Juan contra la simonía (12 de Julio)

Autor: Adolfo Carreto

 

 

- Es el asesino de tu hermano, Juan. ¡Vamos a por él!
Lo acorralaron en una calle, sin salida. Era Juan y sus compañeros, armados a conciencia, y no andaban tras el asesino, pero se toparon con él y no era cuestión de perder la ocasión.
No tenía por donde escapar. Los caballeros lo acorralaron. Juan lo miraba con desprecio, sin pronunciar palabra, preguntándole con la mirada cual había sido la razón de aquel asesinato. El acorralado asesino suplicaba, pero los caballeros no se atenían a razones. Lo empujaban, los apuntaban con las espadas, le apretujaban el cuello, lo pateaban en la barriga. Juan, desde su montura, observaba. Tenía que ser él, no sus acompañantes, quien impartiera justicia. Descabalgó:
- ¡Déjenlo! Soy yo quien debe vengar a mi hermano.
Los acompañantes recularon y Juan avanzó:
- ¡Una vez más te digo! ¿Por qué mataste a mi hermano?
- ¡Ten piedad de mi, señor! ¡Hoy es viernes santo!. ¡Por los clavos de Cristo y por su crucifixión, ten piedad de mi!
- No te apiades de este truhán, señor. ¡Es peor que los que mataron a Cristo!
El asesino, arrodillado, se hincó, y en cruz. Juan devolvió sus pasos y subió a su montura. Invitó a sus compañeros a que le siguieran. Los caballeros murmuraban, reprochándole aquel perdón.
- ¿Qué dirá tu hermano? ¿Qué dirá tu padre?
Era día de Viernes Santo y en Florencia, las iglesias se llenaban de penitentes, los predicadores gritaban contra los asesinos de Cristo, las imágenes de los altares estaban cubiertas de luto, las campanas de los campanarios había dejado de sonar para que Nuestro Señor pudiera descansar luego de su agonía.
- Entremos en la Iglesia –invitó Juan.
Desmontaron y entraron.

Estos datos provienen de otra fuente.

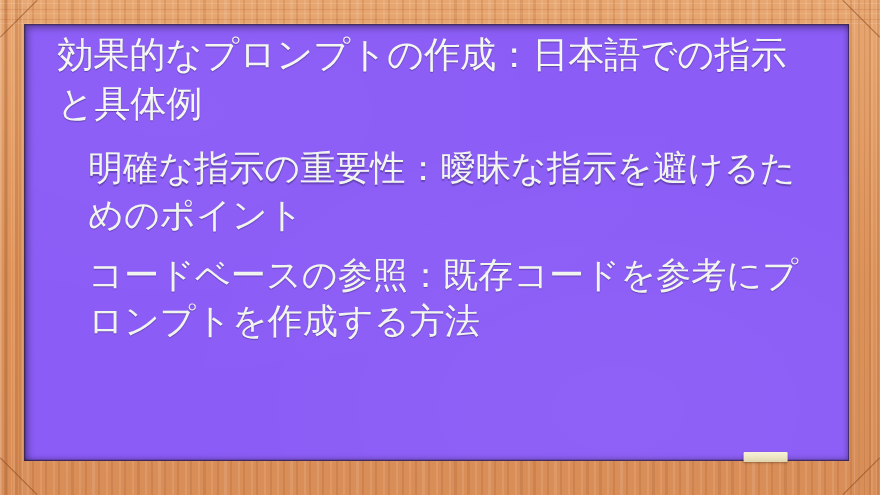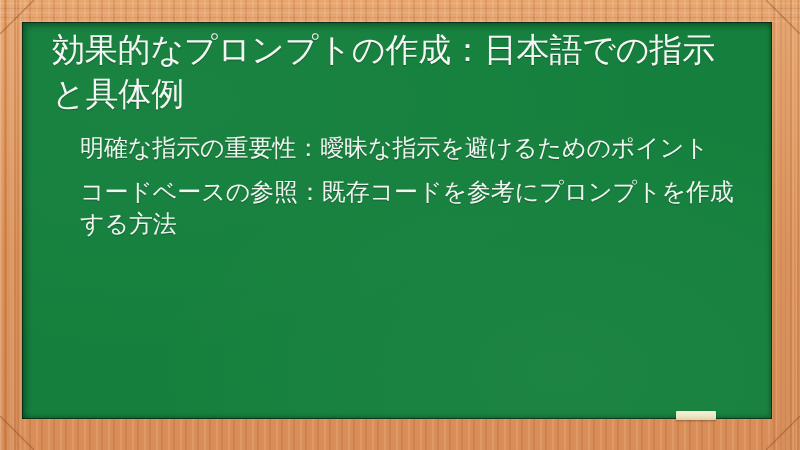--- a/index.html
+++ b/index.html
@@ -100,21 +100,21 @@
   .miter.bl { left: 0;  bottom: 0; transform: scaleY(-1); }
   .miter.br { right: 0; bottom: 0; transform: scale(-1,-1); }
 
   
   .board {
     position: absolute;
     left: 22px;
     top: 22px;
     width: 750px;
     height: 397px;
-    background: #15803d;
+    background: #8b5cf6;
     box-shadow:
       inset 0 0 0 1px rgba(0,0,0,0.45),
       inset 3px 3px 7px rgba(0,0,0,0.40),
       inset -2px -2px 5px rgba(0,0,0,0.25);
   }
 
   
   .board::after {
     content: "";
     position: absolute;
@@ -145,21 +145,21 @@
   }
 
   .bullet-list {
     list-style: none;
     margin: 16px 0 0 0;
     padding: 0 0 0 28px;
   }
 
   .bullet-item {
     color: #f1f5f0;
-    font-size: 24px;
+    font-size: 32px;
     line-height: 1.33;
     margin: 0 0 12px 0;
     letter-spacing: -0.1px;
     text-shadow: 0 1px 1px rgba(0,0,0,0.28);
     max-width: 688px;
   }
   .bullet-item:last-child { margin-bottom: 18px; }
 
   
   .chalk {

Cuando salieron, los compañeros lo vieron muy contento:
- ¿Qué ocurrió, Juan?
- Que Cristo, desde la cruz, me sonrió.
- ¡Pero si está muerto!
- Me sonrió. Puedo jurarlo.
- ¿Por qué perdonaste al asesino de tu hermano?
- Pues no lo sé, pero me sonrió.
Dejó las armas. Dejó la fortuna de sus padres. Pidió asiento en un convento de benedictinos y luego fundó su propio convento, pues en el que estaba el abad había comprado su puesto por simonía, quiere decir, por dinero. Se le antojó que el abad era tan asesino como quien mató a su hermano, pues éste también había asesinado por dinero. Pero el abad, a diferencia del asesino, no se postró en Cruz pidiendo perdón sino que engatusó al obispo para comprar su puesto. Uno y otro simoníacos. Y estos pecados son más difíciles de perdonar, sobre todo si no hay arrepentimiento.